- _Task objective_: Without including the pictures, copy out every line below.

Stored entries
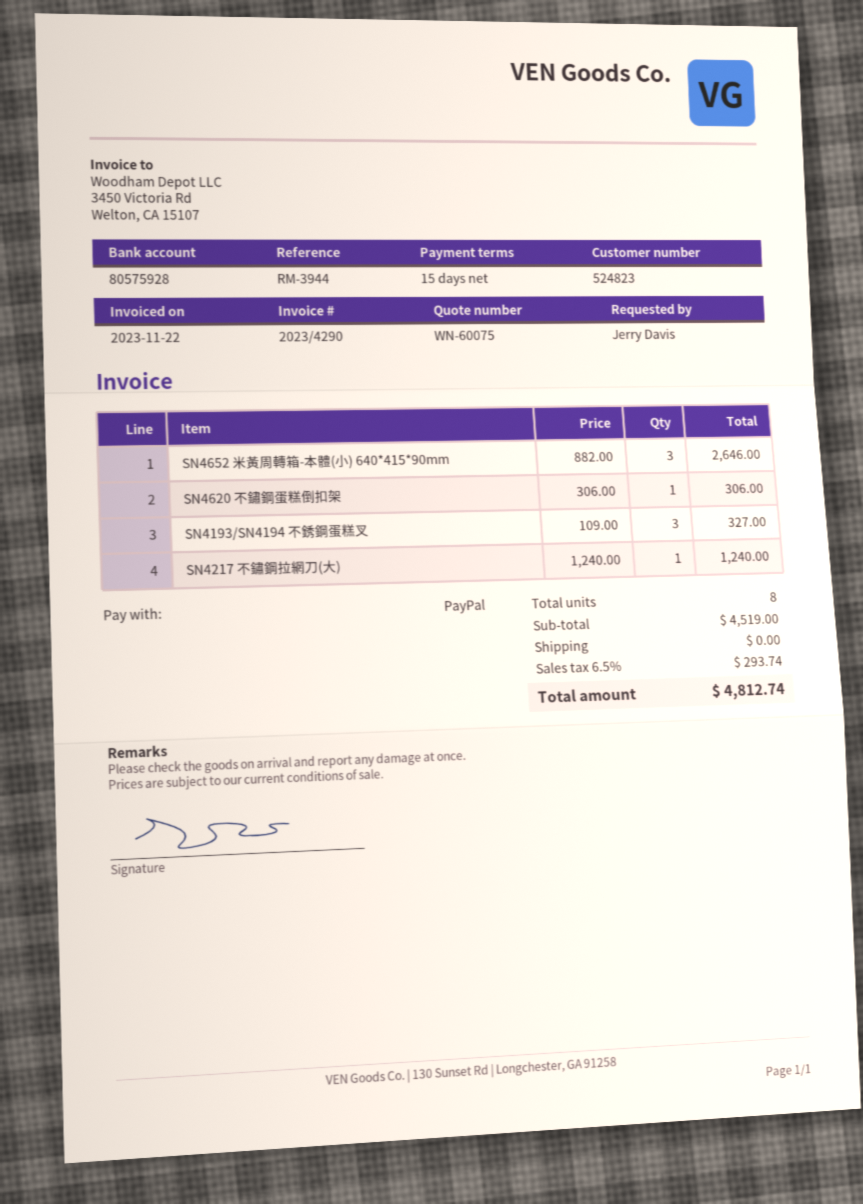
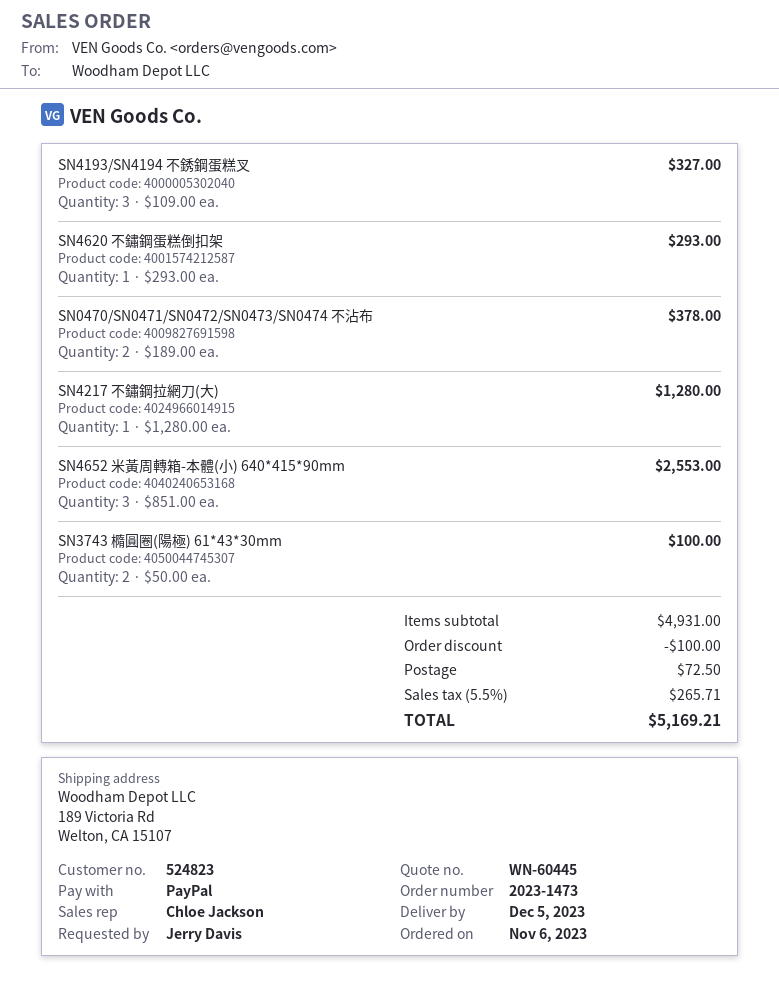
quote number: WN-60075 -> WN-60445
SN4652 米黃周轉箱-本體(小) 640*415*90mm: 3 x 882.00 = 2646.00 -> 3 x 851.00 = 2553.00
SN4620 不鏽鋼蛋糕倒扣架: 1 x 306.00 = 306.00 -> 1 x 293.00 = 293.00
SN4217 不鏽鋼拉網刀(大): 1 x 1240.00 = 1240.00 -> 1 x 1280.00 = 1280.00
SN0470/SN0471/SN0472/SN0473/SN0474 不沾布: none -> 2 x 189.00 = 378.00
SN3743 橢圓圈(陽極) 61*43*30mm: none -> 2 x 50.00 = 100.00
subtotal: 4519.00 -> 4931.00
discount: none -> 100.00
shipping: 0.00 -> 72.50
tax: 6.5% = 293.74 -> 5.5% = 265.71
total: 4812.74 -> 5169.21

- _Written solution_:
quote number: WN-60075 -> WN-60445
SN4652 米黃周轉箱-本體(小) 640*415*90mm: 3 x 882.00 = 2646.00 -> 3 x 851.00 = 2553.00
SN4620 不鏽鋼蛋糕倒扣架: 1 x 306.00 = 306.00 -> 1 x 293.00 = 293.00
SN4217 不鏽鋼拉網刀(大): 1 x 1240.00 = 1240.00 -> 1 x 1280.00 = 1280.00
SN0470/SN0471/SN0472/SN0473/SN0474 不沾布: none -> 2 x 189.00 = 378.00
SN3743 橢圓圈(陽極) 61*43*30mm: none -> 2 x 50.00 = 100.00
subtotal: 4519.00 -> 4931.00
discount: none -> 100.00
shipping: 0.00 -> 72.50
tax: 6.5% = 293.74 -> 5.5% = 265.71
total: 4812.74 -> 5169.21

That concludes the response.